Deuxièmement, la société civile requiert des liens et des ponts solides, des associations qui se construisent sur des identités premières et d’autres qui les traversent. Cependant, un lignage excessif risque de permettre aux conflits potentiels de s’enraciner dans les structures de la vie civique, tout comme trop de ponts risque de laisser pour compte les plus faibles et les plus vulnérables aussi longtemps qu’ils ne sont pas prêts à être des partenaires égaux. Par ailleurs si nous nous tournons vers les relations avec l’Etat, nous savons que le renforcement des liens avec la vie politique est essentiel pour une gouvernance démocratique qui produit la paix et la justice sociale. L’expérience montre que ce sont les groupes de la société civile, avec des réseaux et des connexions forts, avec des acteurs politiques institutionnels comme les partis ou les parlements, qui sont les plus à même d’aménager des espaces et des institutions pour la participation des citoyens. Ceci étant dit, nous savons aussi que c’est un travail difficile et hasardeux, comportant la menace de la co-optation et de la manipulation. La société civile doit marcher sur le fil du rasoir de «l’amitié critique», démontrant tantôt loyauté tantôt indépendance, selon les circonstances, de façon à soutenir des représentants du gouvernement qui se font les champions de réformes de l’intérieur ou, à leur demander des comptes si les résultats ne sont pas à la hauteur de son attente. Créer la demande et fournir une gouvernance effective et démocratique sont d’une importance égale. Ils ne sont pas le substitut l’un de l’autre. Nous devons trouver et soutenir le cercle vertueux qui connecte les efforts de renforcement de la capacité des gouvernements à protéger leurs citoyens, avec les efforts de la société civile à mettre la pression sur les gouvernements afin qu’ils satisfassent à leur obligations sociales. Une quelconque forme de convention entre l’Etat et la société civile est sans doute la meilleure façon de progresser (selon le schéma même imparfait de l’Afrique du Sud) à la différence des législations répressives prônées par certains gouvernements.

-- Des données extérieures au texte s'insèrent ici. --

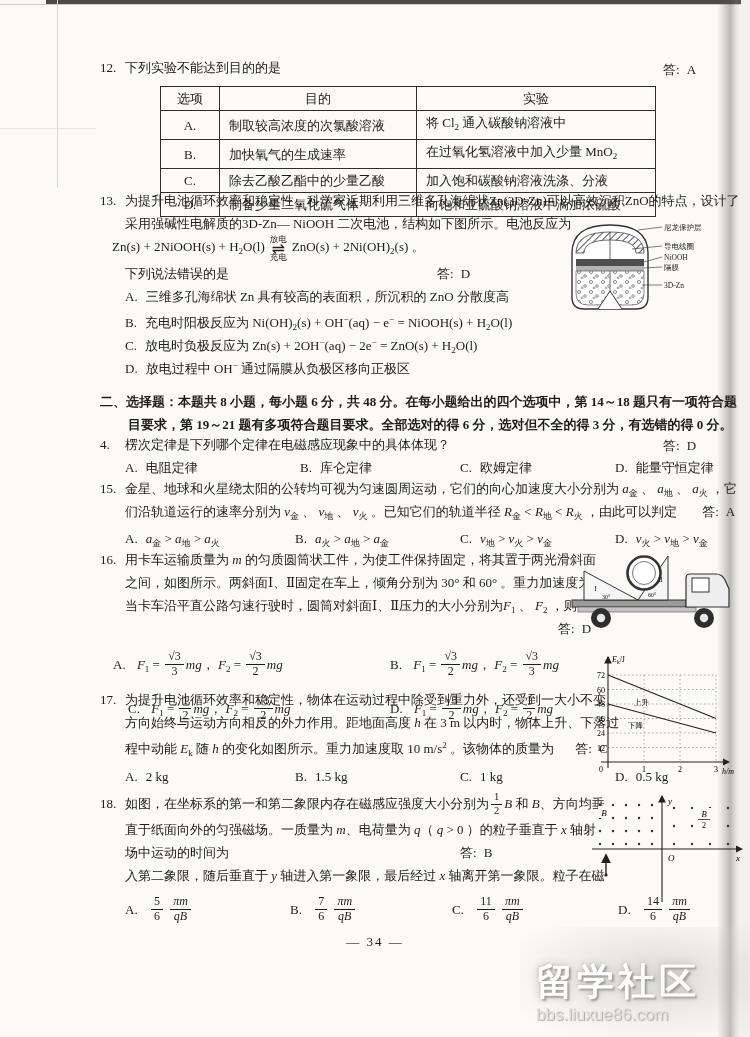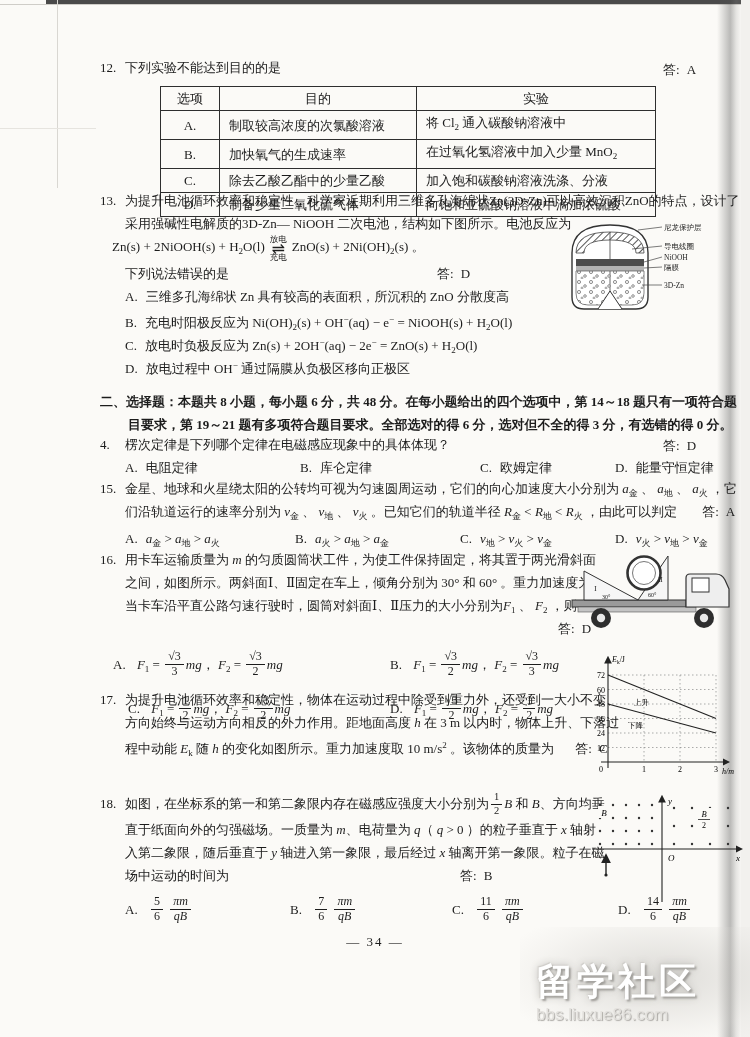--- a/index.html
+++ b/index.html
@@ -165,21 +165,21 @@
 
   <section class="q" style="left:100px;top:433px;width:625px;">
     <div class="ln">
       <span class="qnum">4.</span>
       <span>楞次定律是下列哪个定律在电磁感应现象中的具体体现？</span>
     </div>
     <span class="ans" style="left:563px;top:1px;"><span>答:</span><b>D</b></span>
     <div class="optrow">
       <span class="oi" style="left:25px;"><span class="olabel">A.</span><span>电阻定律</span></span>
       <span class="oi" style="left:200px;"><span class="olabel">B.</span><span>库仑定律</span></span>
-      <span class="oi" style="left:380px;text-align:right;"><span class="olabel">C.</span><span>欧姆定律</span></span>
+      <span class="oi" style="left:360px;text-align:right;"><span class="olabel">C.</span><span>欧姆定律</span></span>
       <span class="oi" style="left:515px;"><span class="olabel">D.</span><span>能量守恒定律</span></span>
     </div>
   </section>
 
   <section class="q" style="left:100px;top:477px;width:625px;">
     <div class="ln">
       <span class="qnum">15.</span>
       <span>金星、地球和火星绕太阳的公转均可视为匀速圆周运动，它们的向心加速度大小分别为 <i>a</i><sub>金</sub> 、 <i>a</i><sub>地</sub> 、 <i>a</i><sub>火</sub> ，它</span>
     </div>
     <div class="ln">
@@ -260,20 +260,26 @@
   <section class="q" style="left:100px;top:688px;width:625px;">
     <div class="ln">
       <span class="qnum">17.</span>
       <span>为提升电池循环效率和稳定性，物体在运动过程中除受到重力外，还受到一大小不变、</span>
     </div>
     <div class="ln"><span>方向始终与运动方向相反的外力作用。距地面高度 <i>h</i> 在 3 m 以内时，物体上升、下落过</span></div>
     <div class="ln">
       <span>程中动能 <i>E</i><sub>k</sub> 随 <i>h</i> 的变化如图所示。重力加速度取 10 m/s<sup>2</sup> 。该物体的质量为</span>
       <span class="ans-inline" style="margin-left:18px;"><span>答:</span><b>C</b></span>
     </div>
+    <div class="optrow" style="margin-top:8px;">
+      <span class="oi" style="left:25px;"><span class="olabel">A.</span><span>2 kg</span></span>
+      <span class="oi" style="left:195px;"><span class="olabel">B.</span><span>1.5 kg</span></span>
+      <span class="oi" style="left:360px;"><span class="olabel">C.</span><span>1 kg</span></span>
+      <span class="oi" style="left:515px;"><span class="olabel">D.</span><span>0.5 kg</span></span>
+    </div>
   </section>
 
   <svg style="position:absolute;left:586px;top:650px;" width="150" height="142" viewBox="0 0 150 142">
     <defs>
       <marker id="ah1" markerWidth="7" markerHeight="7" refX="5" refY="3.5" orient="auto">
         <path d="M0,0 L7,3.5 L0,7 Z" fill="#222"></path>
       </marker>
     </defs>
 
     <g stroke="#888" stroke-width=".7" stroke-dasharray="1.5 2.5">
@@ -309,25 +315,25 @@
     <text x="48" y="55" font-size="7.5">上升</text>
     <text x="42" y="78" font-size="7.5">下降</text>
   </svg>
 
   <section class="q" style="left:100px;top:792px;width:625px;">
     <div class="ln" style="height:26px;">
       <span class="qnum">18.</span>
       <span>如图，在坐标系的第一和第二象限内存在磁感应强度大小分别为</span><span class="fr fr-sm"><span class="n">1</span><span>2</span></span><span><i>B</i> 和 <i>B</i>、方向均垂</span>
     </div>
     <div class="ln"><span>直于纸面向外的匀强磁场。一质量为 <i>m</i>、电荷量为 <i>q</i>（ <i>q</i> &gt; 0 ）的粒子垂直于 <i>x</i> 轴射</span></div>
-    <div class="ln"><span>入第二象限，随后垂直于 <i>y</i> 轴进入第一象限，最后经过 <i>x</i> 轴离开第一象限。粒子在磁</span></div>
     <div class="ln">
       <span>场中运动的时间为</span>
       <span class="ans" style="left:360px;top:0;"><span>答:</span><b>B</b></span>
     </div>
+    <div class="ln"><span>入第二象限，随后垂直于 <i>y</i> 轴进入第一象限，最后经过 <i>x</i> 轴离开第一象限。粒子在磁</span></div>
     <div class="optrow" style="height:46px;margin-top:10px;">
       <span class="oi" style="left:25px;">
         <span class="olabel">A.</span>
         <span class="fr"><span class="n">5</span><span>6</span></span>
         <span class="fr frit"><span class="n">πm</span><span>qB</span></span>
       </span>
       <span class="oi" style="left:190px;">
         <span class="olabel">B.</span>
         <span class="fr"><span class="n">7</span><span>6</span></span>
         <span class="fr frit"><span class="n">πm</span><span>qB</span></span>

La société civile, au mieux de sa forme, contient en elle l’appel et la vision d’un monde transformé et infusé d’amour et de justice. La société civile n’est pas simplement un assemblage d’institutions ou de pratiques comme la philanthropie, mais représente une façon différente de vivre et d’être au monde, un chemin crucial pour notre survie future et la prospérité de l’humanité dans son entier. Défendre et promouvoir la société civile est par conséquent le travail de nous tous pour de nombreuses années à venir.